» WORK TO BE COMPLETED
Keep every word of the entries and print them exactly; the pictures stay out.

════

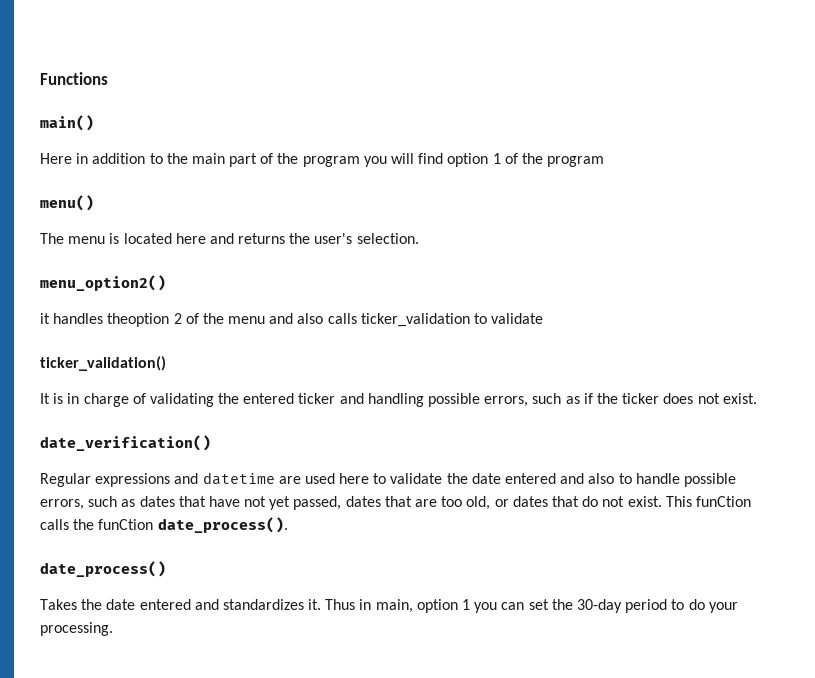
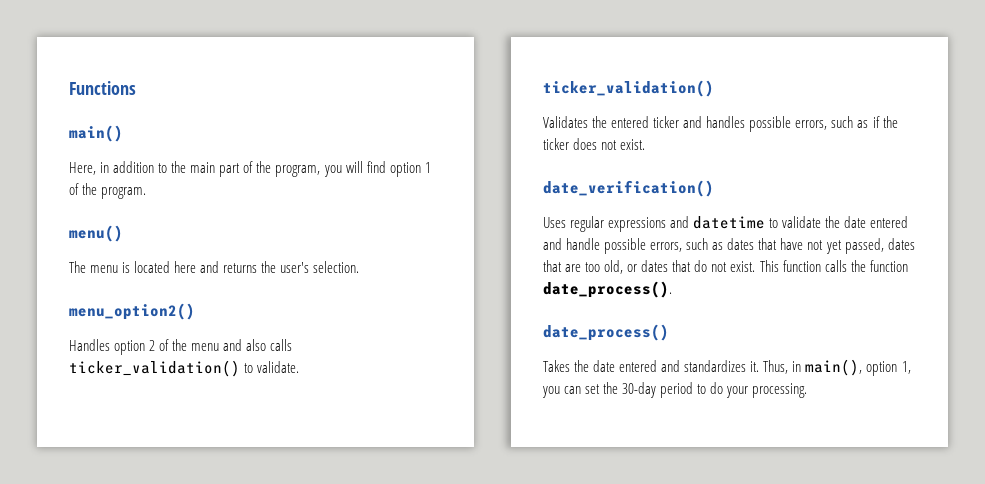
- Here in addition to the main part of the program you will find option 1 of the program
+ Here, in addition to the main part of the program, you will find option 1 of the program.
- it handles theoption 2 of the menu and also calls ticker_validation to validate
+ Handles option 2 of the menu and also calls ticker_validation() to validate.
  ticker_validation()
- It is in charge of validating the entered ticker and handling possible errors, such as if the ticker does not exist.
+ Validates the entered ticker and handles possible errors, such as if the ticker does not exist.
- Regular expressions and datetime are used here to validate the date entered and also to handle possible errors, such as dates that have not yet passed, dates that are too old, or dates that do not exist.
+ Uses regular expressions and datetime to validate the date entered and handle possible errors, such as dates that have not yet passed, dates that are too old, or dates that do not exist.
- This funCtion calls the funCtion date_process().
+ This function calls the function date_process().
- Thus in main, option 1 you can set the 30-day period to do your processing.
+ Thus, in main(), option 1, you can set the 30-day period to do your processing.

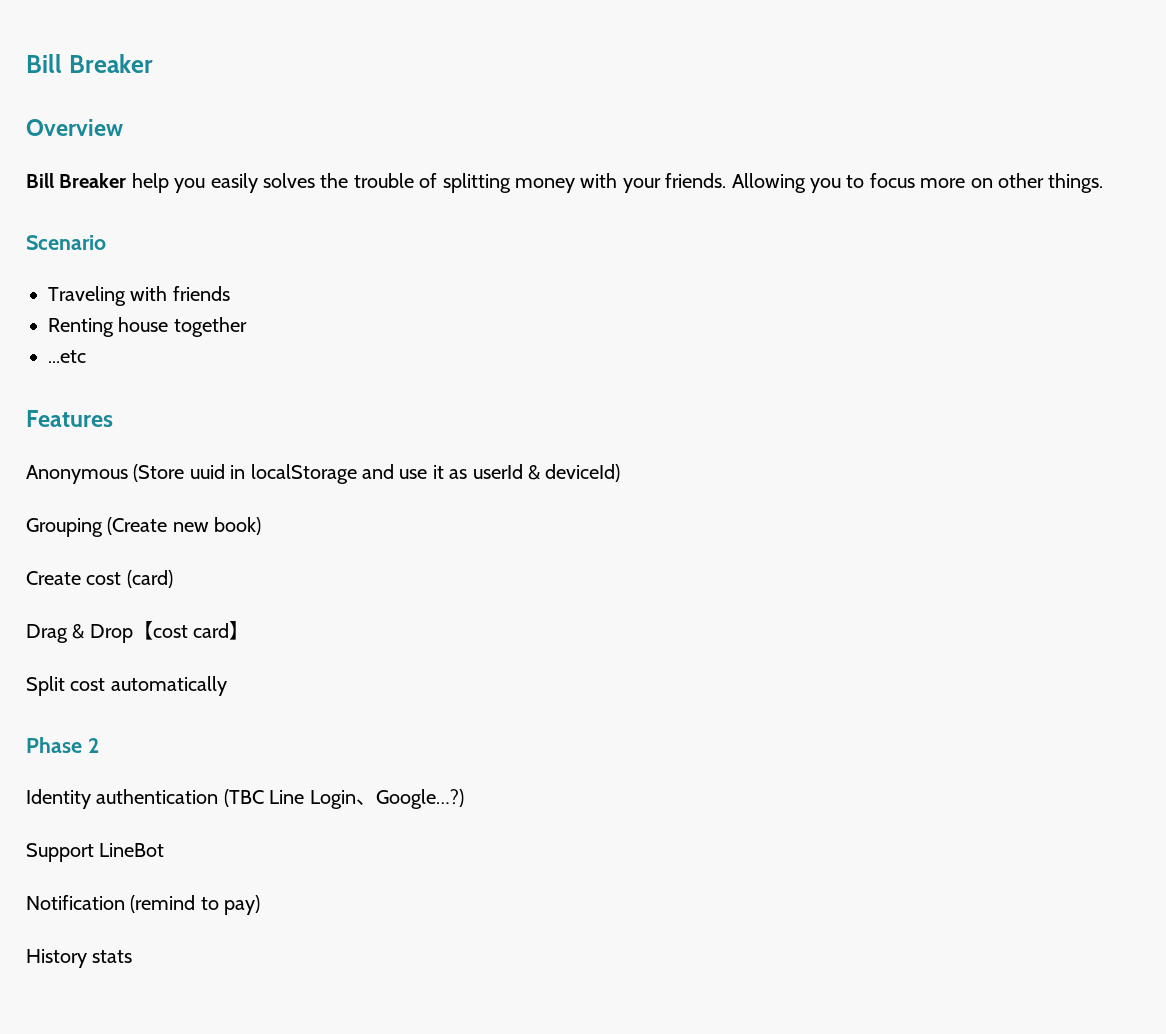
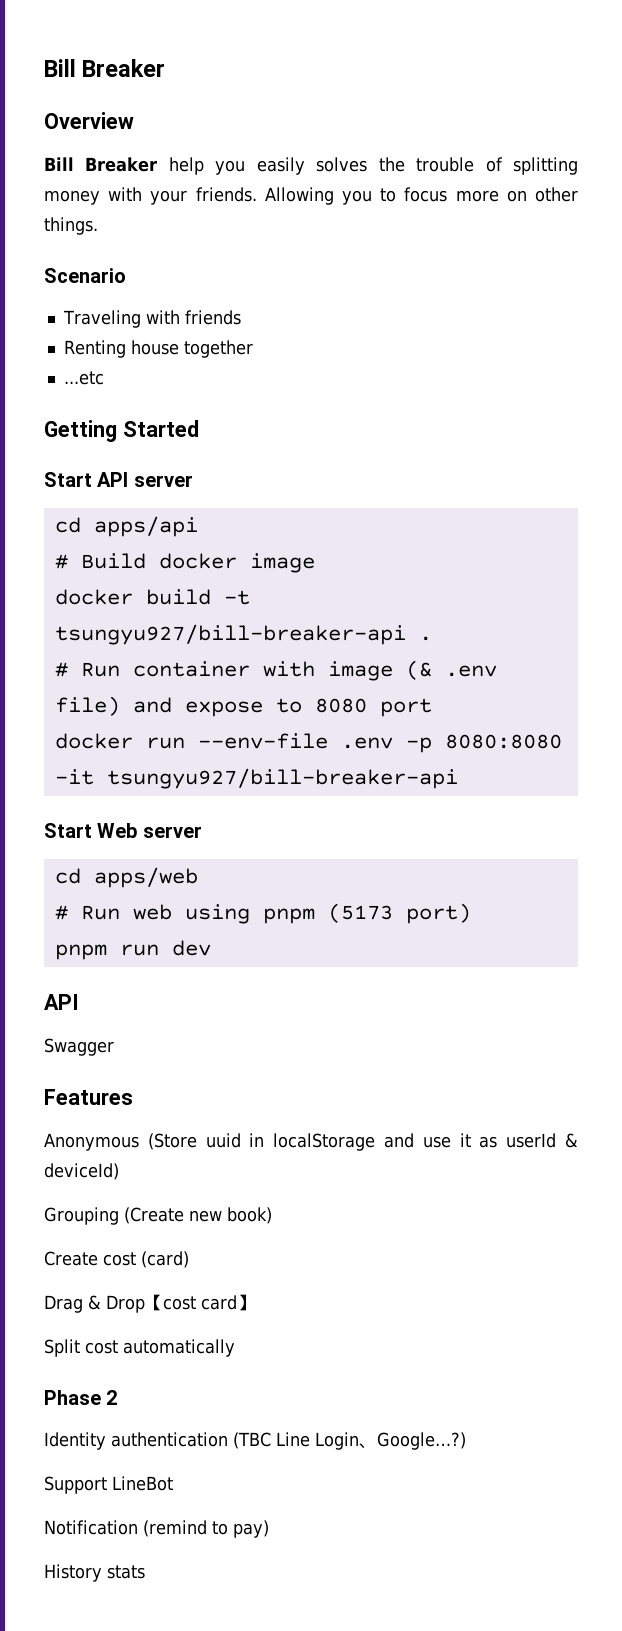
+ Getting Started
+ Start API server
+ cd apps/api
+ # Build docker image
+ docker build -t tsungyu927/bill-breaker-api .
+ # Run container with image (& .env file) and expose to 8080 port
+ docker run --env-file .env -p 8080:8080 -it tsungyu927/bill-breaker-api
+ Start Web server
+ cd apps/web
+ # Run web using pnpm (5173 port)
+ pnpm run dev
+ API
+ Swagger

════

» SOLVED EXERCISE
- Here in addition to the main part of the program you will find option 1 of the program
+ Here, in addition to the main part of the program, you will find option 1 of the program.
- it handles theoption 2 of the menu and also calls ticker_validation to validate
+ Handles option 2 of the menu and also calls ticker_validation() to validate.
  ticker_validation()
- It is in charge of validating the entered ticker and handling possible errors, such as if the ticker does not exist.
+ Validates the entered ticker and handles possible errors, such as if the ticker does not exist.
- Regular expressions and datetime are used here to validate the date entered and also to handle possible errors, such as dates that have not yet passed, dates that are too old, or dates that do not exist.
+ Uses regular expressions and datetime to validate the date entered and handle possible errors, such as dates that have not yet passed, dates that are too old, or dates that do not exist.
- This funCtion calls the funCtion date_process().
+ This function calls the function date_process().
- Thus in main, option 1 you can set the 30-day period to do your processing.
+ Thus, in main(), option 1, you can set the 30-day period to do your processing.

+ Getting Started
+ Start API server
+ cd apps/api
+ # Build docker image
+ docker build -t tsungyu927/bill-breaker-api .
+ # Run container with image (& .env file) and expose to 8080 port
+ docker run --env-file .env -p 8080:8080 -it tsungyu927/bill-breaker-api
+ Start Web server
+ cd apps/web
+ # Run web using pnpm (5173 port)
+ pnpm run dev
+ API
+ Swagger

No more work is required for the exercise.